Roger Grimes, data-driven defense evangelist at KnowBe4, believes that taunting law enforcement will not prove to be a positive development for the group: “It’s not unexpected that a taken down ransomware group gets back up and running, although the fact Lockbit had such a big disruption and got back up so quickly is a little surprising. In general, though, taunting the FBI and law enforcement authorities, rarely works out for the criminal. Law enforcement usually takes it personally and expends extra effort to take them down again. Most ransomware groups get away with what they get away with because they stay under the radar. Challenging and mocking law enforcement isn’t staying under the radar. Not only that, but with the previous Lockbit takedown, law enforcement got a really good look at inside operations. The new Lockbit deployment isn’t going to be that different. What law enforcement learned from the previous takedown is likely to help with the next.”
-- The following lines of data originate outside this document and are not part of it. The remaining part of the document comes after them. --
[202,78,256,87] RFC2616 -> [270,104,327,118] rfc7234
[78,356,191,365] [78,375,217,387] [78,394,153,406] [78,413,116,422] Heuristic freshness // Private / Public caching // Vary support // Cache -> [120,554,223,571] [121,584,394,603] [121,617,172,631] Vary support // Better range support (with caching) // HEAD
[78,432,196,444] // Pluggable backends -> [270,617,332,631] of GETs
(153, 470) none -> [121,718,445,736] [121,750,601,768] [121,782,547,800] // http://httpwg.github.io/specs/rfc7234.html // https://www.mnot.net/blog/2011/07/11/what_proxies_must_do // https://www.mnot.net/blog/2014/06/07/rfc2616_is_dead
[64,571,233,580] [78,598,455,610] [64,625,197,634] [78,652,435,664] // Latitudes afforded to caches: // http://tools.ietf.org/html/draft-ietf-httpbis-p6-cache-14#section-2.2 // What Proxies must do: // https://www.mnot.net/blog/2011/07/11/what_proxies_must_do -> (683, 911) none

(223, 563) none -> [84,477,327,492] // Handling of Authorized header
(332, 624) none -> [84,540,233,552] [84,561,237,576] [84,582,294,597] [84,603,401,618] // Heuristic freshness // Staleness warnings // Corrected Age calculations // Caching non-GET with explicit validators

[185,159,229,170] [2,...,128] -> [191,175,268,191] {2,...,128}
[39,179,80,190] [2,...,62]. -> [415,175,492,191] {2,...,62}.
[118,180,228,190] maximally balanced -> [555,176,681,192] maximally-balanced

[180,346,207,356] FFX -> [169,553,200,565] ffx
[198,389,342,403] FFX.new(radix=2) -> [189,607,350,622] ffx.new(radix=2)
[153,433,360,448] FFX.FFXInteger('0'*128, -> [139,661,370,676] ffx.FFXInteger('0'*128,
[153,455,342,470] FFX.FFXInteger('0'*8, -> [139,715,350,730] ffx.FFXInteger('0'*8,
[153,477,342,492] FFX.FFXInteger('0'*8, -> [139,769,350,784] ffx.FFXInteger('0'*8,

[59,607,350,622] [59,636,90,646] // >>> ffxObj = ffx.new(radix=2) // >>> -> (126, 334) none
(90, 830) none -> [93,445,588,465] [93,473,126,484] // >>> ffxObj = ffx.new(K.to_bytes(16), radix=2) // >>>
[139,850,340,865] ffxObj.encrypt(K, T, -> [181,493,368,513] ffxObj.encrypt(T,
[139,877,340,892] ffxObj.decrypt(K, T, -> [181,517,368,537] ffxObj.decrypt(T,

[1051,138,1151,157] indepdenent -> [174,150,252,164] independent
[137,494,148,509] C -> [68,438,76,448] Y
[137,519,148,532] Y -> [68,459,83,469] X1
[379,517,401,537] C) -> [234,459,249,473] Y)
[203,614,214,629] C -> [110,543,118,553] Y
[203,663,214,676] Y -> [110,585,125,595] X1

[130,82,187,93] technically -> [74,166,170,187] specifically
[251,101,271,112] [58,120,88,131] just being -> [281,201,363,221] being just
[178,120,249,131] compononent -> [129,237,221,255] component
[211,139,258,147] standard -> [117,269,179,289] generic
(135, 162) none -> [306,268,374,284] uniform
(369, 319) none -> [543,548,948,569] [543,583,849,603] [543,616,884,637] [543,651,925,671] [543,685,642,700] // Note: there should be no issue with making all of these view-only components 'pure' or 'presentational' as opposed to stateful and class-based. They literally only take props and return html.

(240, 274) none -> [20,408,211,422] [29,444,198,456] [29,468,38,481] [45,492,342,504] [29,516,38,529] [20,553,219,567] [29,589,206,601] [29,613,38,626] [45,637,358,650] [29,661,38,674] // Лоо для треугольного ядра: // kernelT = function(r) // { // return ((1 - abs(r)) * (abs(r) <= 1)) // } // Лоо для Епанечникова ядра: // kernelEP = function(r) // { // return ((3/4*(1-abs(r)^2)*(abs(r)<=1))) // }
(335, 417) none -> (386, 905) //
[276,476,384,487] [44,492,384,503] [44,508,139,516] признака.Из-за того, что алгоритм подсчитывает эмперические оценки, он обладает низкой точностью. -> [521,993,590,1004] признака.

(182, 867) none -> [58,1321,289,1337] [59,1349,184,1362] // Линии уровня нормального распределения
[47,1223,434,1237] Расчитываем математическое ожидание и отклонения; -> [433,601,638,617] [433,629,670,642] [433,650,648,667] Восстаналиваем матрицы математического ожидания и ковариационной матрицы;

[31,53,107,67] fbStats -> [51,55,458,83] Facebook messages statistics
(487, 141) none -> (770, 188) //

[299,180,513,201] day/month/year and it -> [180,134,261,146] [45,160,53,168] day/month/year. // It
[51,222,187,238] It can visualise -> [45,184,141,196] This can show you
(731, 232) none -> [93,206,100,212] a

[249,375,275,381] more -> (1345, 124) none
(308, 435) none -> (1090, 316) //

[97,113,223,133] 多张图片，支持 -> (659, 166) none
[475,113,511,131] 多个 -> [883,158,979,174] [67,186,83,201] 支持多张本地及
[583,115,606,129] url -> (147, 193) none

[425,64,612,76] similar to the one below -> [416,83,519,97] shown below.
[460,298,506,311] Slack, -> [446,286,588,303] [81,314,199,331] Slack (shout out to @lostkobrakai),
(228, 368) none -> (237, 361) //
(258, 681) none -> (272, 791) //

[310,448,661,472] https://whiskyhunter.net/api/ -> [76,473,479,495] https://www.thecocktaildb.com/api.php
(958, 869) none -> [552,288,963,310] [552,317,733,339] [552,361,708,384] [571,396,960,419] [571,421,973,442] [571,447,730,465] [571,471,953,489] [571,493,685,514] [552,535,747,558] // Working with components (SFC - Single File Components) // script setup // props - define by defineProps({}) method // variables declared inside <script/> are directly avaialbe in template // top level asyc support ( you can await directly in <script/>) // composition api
Alastair Williams, Vice President of Worldwide Systems Engineering at Skybox Security, advises organizations to not assume that ransomware groups are finished just because some assets have been seized: “Continuous Threat Exposure Management (CTEM) emerges as a vital solution in this context. Unlike periodic security measures, CTEM offers an ongoing process of identifying and addressing vulnerabilities, tailored to the rapidly evolving digital threat landscape. This situation highlights the imperative for organizations to adopt continuous and adaptive cybersecurity methodologies in today’s high-risk digital environment.”

Jon Miller, CEO & Co-founder at Halcyon, agrees that high-level arrests are the only real indicator that a group is truly finished as a threat: “Law enforcement actions and government sanctions against ransomware operators are necessary, but even if these threat actors are arrested or their operations disrupted, there will quickly be another to take their place. While we have seen some scattered arrests of affiliates and other low-level threat actors in the ransomware space, overall, law enforcement has had little impact on disrupting ransomware operations. LockBit quickly bounced back from law enforcement’s takedown of its dark web last week. In one weekend, they were able to generate a new leak site. This takedown, along with LockBit’s response, is incredibly revealing about what law enforcement actions can and can’t do against these well-organized and well-funded ransomware operations. LockBit is particularly hard to crack because they’ve been active since 2019 and are highly adept at security tool evasion, as well as boasting an extremely fast encryption speed. LockBit employs publicly available file-sharing services and a custom tool dubbed Stealbit for data exfiltration. The group was, by far, the most active ransomware operation in 2022 and 2023, and proved they follow through on threats, having exposed a large amount of exfiltrated Boeing data in Q4-2023.”